Saturday was our last full day, and spent it wandering Beirut proper. We walked along the corniche to downtown, where all the buildings are either brand new or hollow shells from bombs in years past. We entered the French area of the city and found a wonderful bakery full of pastries and artisan breads where I bought a much missed almond croissant. We had arranged to meet another Couchsurfing character at 3:30, and right on the dot, he drove up in a very new, very fancy Range Rover. His name was Philippe, and he works as a financial consultant in Beirut. He has only actually lived in the city for 8 years, having been born in Switzerland to a French mother and Lebanese father. He spent most of his life moving country to country for his dad’s work as a UN ambassador, but now at age 23, is happy to stay in Beirut. He chauffeured us around the city for the afternoon and took us to a wonderful ice cream shop near his own apartment. The shopkeeper and the shop owner were one in the same, and the little old man gave us generous samples of his handful of flavors as he explained that he made it all from fresh ingredients and seasonal fresh fruit. Philippe’s friend, Aristotle, and brother, William, came and met us at the shop while I savored my cone of almond and pistachio.

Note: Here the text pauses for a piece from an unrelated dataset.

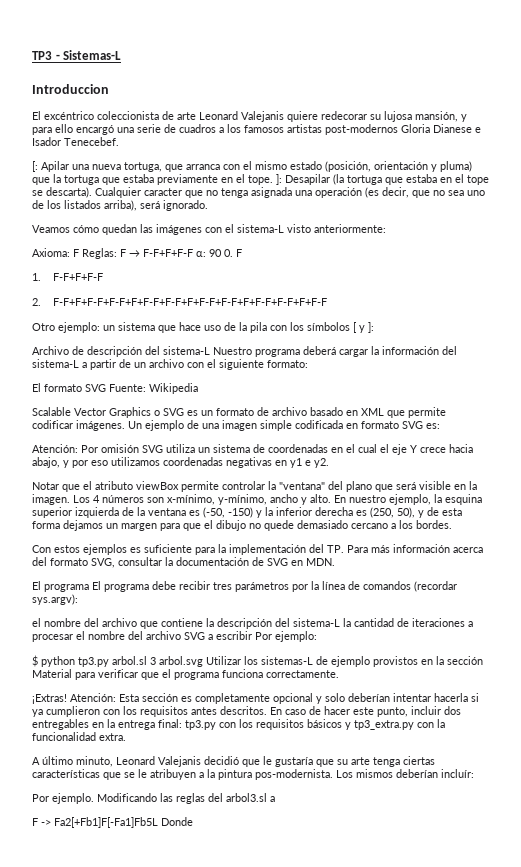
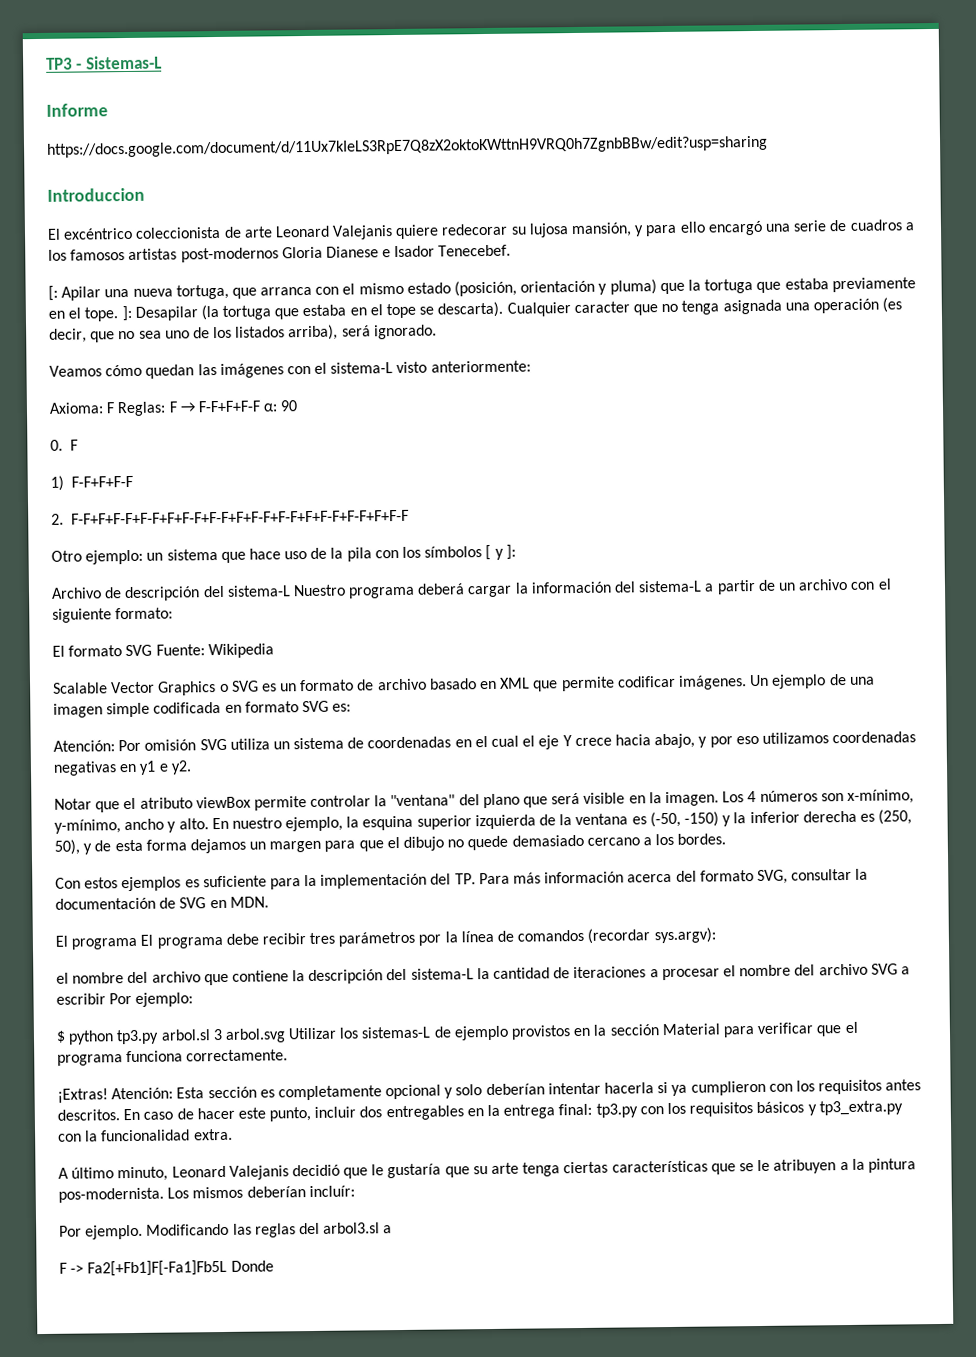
(122, 55) none -> [46,103,108,117] [47,135,768,158] // Informe // https://docs.google.com/document/d/11Ux7kIeLS3RpE7Q8zX2oktoKWttnH9VRQ0h7ZgnbBBw/edit?usp=sharing
(222, 253) none -> (299, 406) //
[32,273,41,281] 1. -> [50,475,64,491] 1)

Philippe dropped us off at Evan’s apartment with plans to meet up later. We spent some relaxing hours enjoying each other’s company, then went to find Philippe and his friend Laure at a bar in the French district. It was another fun and sleepless night, and we didn’t wake up till noon the next day. We had planned to leave around then, but somehow just didn’t manage to get out the door till 5. First we had to go to the grocery store, full of its many missed magical American foods, and the cupcake shop I had been dreaming of for weeks prior. There was also the fact that we simply didn’t want to leave. But leave we did, and 29 hours later we found ourselves sleep deprived and back in Ankara.
New plan for next year: Arabic in Damascus for the summer. Beirut in the fall. Research a UN internship (or contact Philippe’s father). Take the GRE and apply to the AUB Middle East Studies master’s program for the following semester. Is that so crazy? We’ll just see what happens with those law school applications.